The White Oak wind tunnel complex has gone through many changes since World War II including the addition of tunnels 3, 4, 6, 7 8 and 8A, which were all eventually replaced. In the 60s and 70s, the Navy felt there was a need to develop hypersonics to support the re-entry phase of their Submarine Launched Ballistic Missile Program. When a re-entry body carrying a nuclear warhead, for example, is coming in from space, it is moving at 25,000 feet per second. So they developed Tunnel 9 to mature these re-entry systems.
In 1974, the Naval Ordnance Laboratory (NOL) at White Oak, Maryland was merged with Dahlgren's Naval Weapons Laboratory (NWL) to form the Naval Surface Weapons Center. The merging of these human resources, facilities, and research, development, test, and evaluation (RDT&E) enhanced the programs and services to the Fleet while preserving a longstanding tradition of excellence.

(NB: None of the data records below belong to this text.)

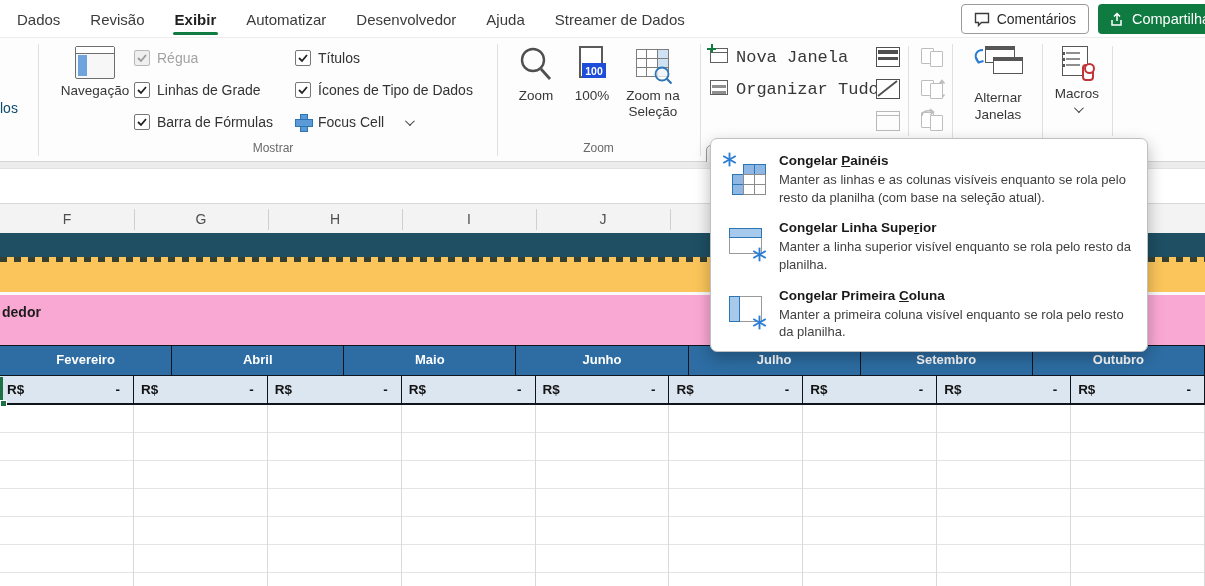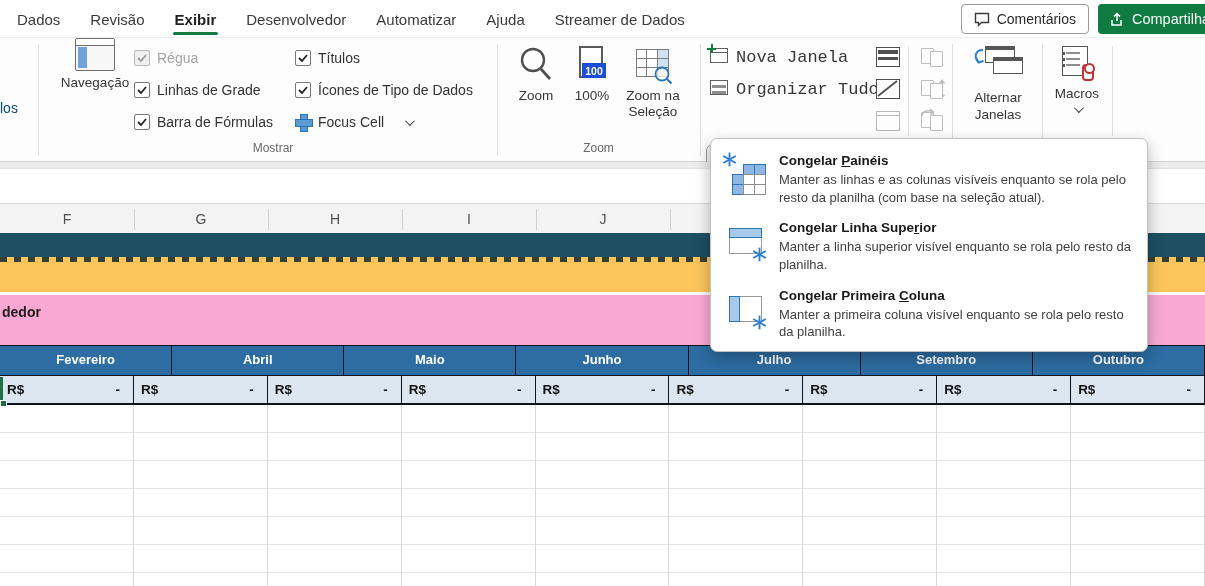--- a/index.html
+++ b/index.html
@@ -139,22 +139,22 @@
 </head>
 <body>
 
 <div id="screen">
 
   <div class="menubar">
     <div class="tabs">
       <span class="tab">Dados</span>
       <span class="tab">Revisão</span>
       <span class="tab active">Exibir</span>
+      <span class="tab">Automatizar</span>
       <span class="tab">Desenvolvedor</span>
-      <span class="tab">Automatizar</span>
       <span class="tab">Ajuda</span>
       <span class="tab">Streamer de Dados</span>
     </div>
     <div class="btn-comments">
       <svg width="16" height="15" viewBox="0 0 16 15">
           <path d="M1.5 1.5h13v9h-7l-3 3v-3h-3z" fill="none" stroke="#3b3b3b" stroke-width="1.4"></path>
         </svg>
       <span>Comentários</span>
     </div>
     <div class="btn-share">
@@ -163,21 +163,21 @@
           <path d="M7 9V2M4 4.5L7 1.5l3 3" fill="none" stroke="#fff" stroke-width="1.5"></path>
         </svg>
       <span>Compartilhar</span>
     </div>
   </div>
 
   <div class="ribbon">
     <span class="cutoff-text">los</span>
     <div class="vdiv" style="left:38px"></div>
 
-    <div class="big-btn" style="left:50px; top:0; width:90px;">
+    <div class="big-btn" style="left:50px; top:8px; width:90px;">
       <span class="nav-ico"></span>
       <span class="lbl">Navegação</span>
     </div>
 
     <label class="cb" style="left:134px; top:10px;">
       <span class="box dis">
           <svg width="12" height="12" viewBox="0 0 12 12">
             <path d="M2 6l3 3 5-6" fill="none" stroke="currentColor" stroke-width="1.8"></path>
           </svg>
         </span>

Tunnel 9 was originally planned for closure with the rest of the Navy Base at White Oak, Md., as a result of the 1995 Base Realignment and Closure Act (BRAC). Through a coordinated effort between the Navy and the Air Force under direction of the Office of the Secretary of Defense, the Tunnel 9 facility was saved and will continue to operate as a remote site extension of AEDC.
The Hypervelocity Wind Tunnel 9 Facility provides aerodynamic simulation in critical altitude regimes associated with strategic offensive missile systems, advanced defensive interceptor systems, reentry vehicles, and hypersonic vehicle technologies. Tunnel 9 is a blow down type facility with operational Mach numbers of 7, 8, 10, 14, and 16.5. This facility utilizes a unique storage heater which provides supply pressures up to 1430 atmospheres and supply temperatures up to 3460 degrees Rankine and sustains long-duration, constant-condition runs.
Tunnel 9 contains two test legs to accommodate the multiple testing capabilities available at the facility. Each leg contains a test cell which is five feet in diameter and over twelve feet in length. These test cells can accommodate full-scale reentry bodies, full-scale endo-interceptors, and large-scale aerospace vehicles and hypersonic inlet models.
With nominal test times up to 15 seconds, Tunnel 9 provides high test productivity by allowing parametric variations (such as angle-of-attack sweeps, control jet operations, window cooling operations, and/or flow surveys) on heavily instrumented models during a single run.
The combination of constant test conditions, long test times, and large test cells at Tunnel 9 provides a meaningful, productive, and cost-effective test environment for aerodynamic, aerothermal, aerostructural, aero-optic, shroud removal, and hypersonic inlet experiments unavailable anywhere else.
In 1995, Tunnel 9 employees conceived an idea for aero optical testing based on the Wavefront Sensor, a newly developed technology borrowed from the space telescope community. The following year, the BMDO funded an aero optic instrumentation development program for the recently upgraded Mach 7 flight duplication leg at Tunnel 9.